45 Year old man comes to the emergency department because of a 4.5 kg weight loss in the past 3 months. He has a history of alcohol abuse and multiple past admissions for epigastric pain. He has symptoms of upper abdominal pain raidiating to his back and bulky 'greasy' stools. Labratory studies show elevated PT and PTT. Which of the following is the most likely underlying cause of his disease.

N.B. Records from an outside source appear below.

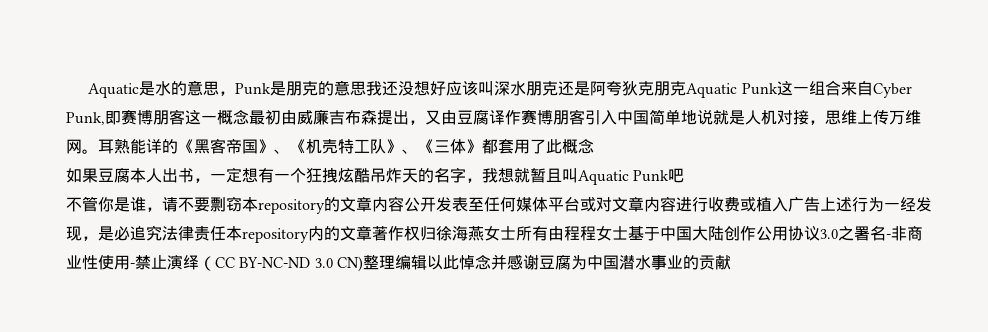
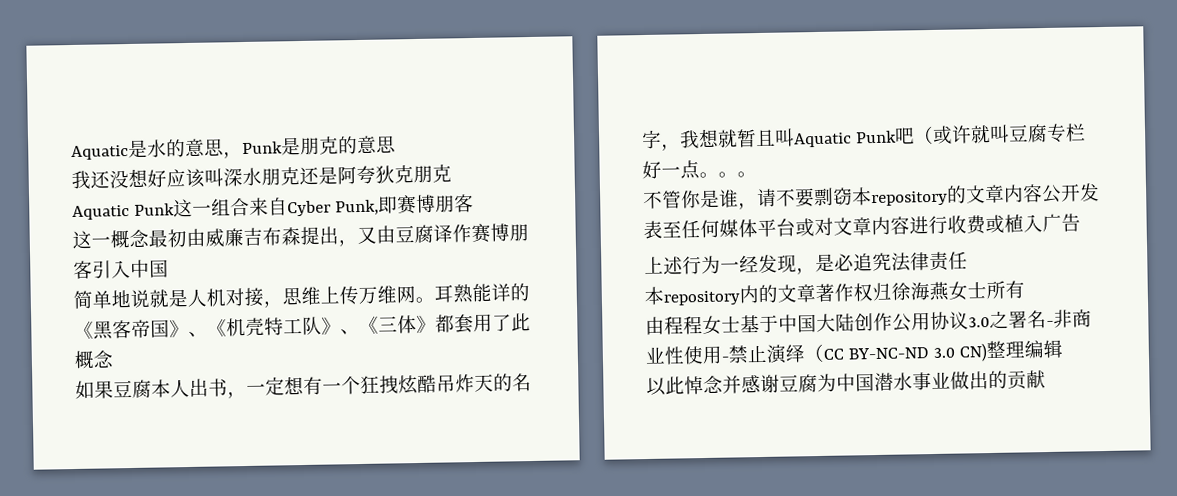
(367, 88) none -> (396, 144) //
(687, 88) none -> (452, 173) //
(185, 117) none -> (474, 203) //
(649, 117) none -> (169, 268) //
(685, 175) none -> [912,123,1086,145] [642,160,757,180] （或许就叫豆腐专栏好一点。。。
(820, 204) none -> (1081, 222) //
(226, 233) none -> (968, 260) //
(548, 233) none -> (1025, 289) //
(427, 262) none -> (1063, 349) //
(683, 262) none -> [950,371,989,390] 做出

A) Adenocarcinoma arising from the pancreatic epithelium
B) Carcinoma of the intrahepatic bile ducts
C) Fobrosis of the intrahepatic and extrahepatic bile ducts
D) Gastric outlet obstruction
E) Insufficient secretion of pancreatic enzymes
I don't know why but I just cant make the connection of this scenario being an insufficient lipase issue with his symptoms. His weight loss and fat malabsorption seems like it would be caused by a bile duct obstruction due to carcinoma in head of the pancreas. He is also currently having an attack as the question says (pain radiating to his back etc) which would imply a pancreatitis attack and thus diagnostically they would check for his ELEVATED enzymes.
What am I missing here? The answer explanation on the site for this question is really not helpful.
I'll go with E, malabsorption --> impaired absorption of fat soluble vitamins (in this case K, which is messing with his PT and PTT) and bulky greasy stools is steatorrhea
It's not pancreatic cancer because the most common sign is Painless Jaundice, and since this guy has no elevation of AST or ALT or elevation of Bilirubin (direct or indirect) for me that rules out bile duct or liver problems.
That's how I would answer this one...in my head at least...what's the correct answer?
yeah i think E as well coz if they wanted us to think that it was cancer, theyd probably mention the enzymes or something more. also the weight loss i think can easily be attributed to the malabsorption...So whats the consensus going to be like?